Titel: Nachtrag zu Quesneville's Bereitungsart des Kobaltoxydes.
Autor: Anonymus
Fundstelle: 1829, Band 33, Nr. CXIV./Miszelle 9 (S. 482)
URL: http://dingler.culture.hu-berlin.de/article/pj033/mi033114_8

Nachtrag zu Quesneville's Bereitungsart des Kobaltoxydes.

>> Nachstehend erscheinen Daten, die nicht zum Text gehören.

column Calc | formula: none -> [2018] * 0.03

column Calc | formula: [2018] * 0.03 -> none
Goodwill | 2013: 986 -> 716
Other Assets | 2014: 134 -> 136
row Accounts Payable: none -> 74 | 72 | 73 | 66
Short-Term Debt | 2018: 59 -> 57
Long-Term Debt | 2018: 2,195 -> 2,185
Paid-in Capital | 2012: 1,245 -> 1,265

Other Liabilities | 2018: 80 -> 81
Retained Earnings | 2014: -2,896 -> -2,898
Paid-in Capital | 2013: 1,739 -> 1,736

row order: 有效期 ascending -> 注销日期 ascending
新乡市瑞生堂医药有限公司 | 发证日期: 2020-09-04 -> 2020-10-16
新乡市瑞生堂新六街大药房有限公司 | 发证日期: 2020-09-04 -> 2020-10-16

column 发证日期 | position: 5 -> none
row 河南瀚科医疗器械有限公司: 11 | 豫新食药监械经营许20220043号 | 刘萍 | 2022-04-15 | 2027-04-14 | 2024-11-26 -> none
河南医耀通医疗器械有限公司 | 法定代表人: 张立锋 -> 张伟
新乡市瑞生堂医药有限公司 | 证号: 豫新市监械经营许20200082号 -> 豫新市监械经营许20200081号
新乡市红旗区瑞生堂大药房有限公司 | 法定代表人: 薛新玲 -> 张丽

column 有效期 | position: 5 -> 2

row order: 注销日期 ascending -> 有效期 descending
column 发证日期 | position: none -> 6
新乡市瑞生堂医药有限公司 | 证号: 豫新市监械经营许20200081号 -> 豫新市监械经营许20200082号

Hr. Quesneville bemerkt im Journal de Pharmacie, August 1829, S. 411., daß ihn Hr. Robiquet darauf aufmerksam gemacht habe, daß sein (in diesem Bande des pol. Journ. S. 128. beschriebenes) Verfahren, Kobaltoxyd darzustellen, zum Probiren der Kobalterze anwendbar sey, daß man aber dann das kleesaure Kobaltoxyd in einem offenen Gefäße, und zwar in einem Röstscherben calciniren müsse, weil man in einem Tiegel ein Gemenge von Oxyd mit Metall erhielte, wodurch bei Proben dieser Art große Irrthümer veranlaßt werden können. In der Stelle: „Ich verdünne die Auflösung stark und fälle sie vorsichtig so lange mit einfach-kohlensaurem Kali, bis ich gewahr werde, daß auch das Kobalt sich abzuscheiden ansängt“ muß es heißen: bis auch das arseniksaure Kobalt sich abzuscheiden anfängt. Ein anderer Drukfehler wurde sogleich bei unserer Uebersezung berichtigt.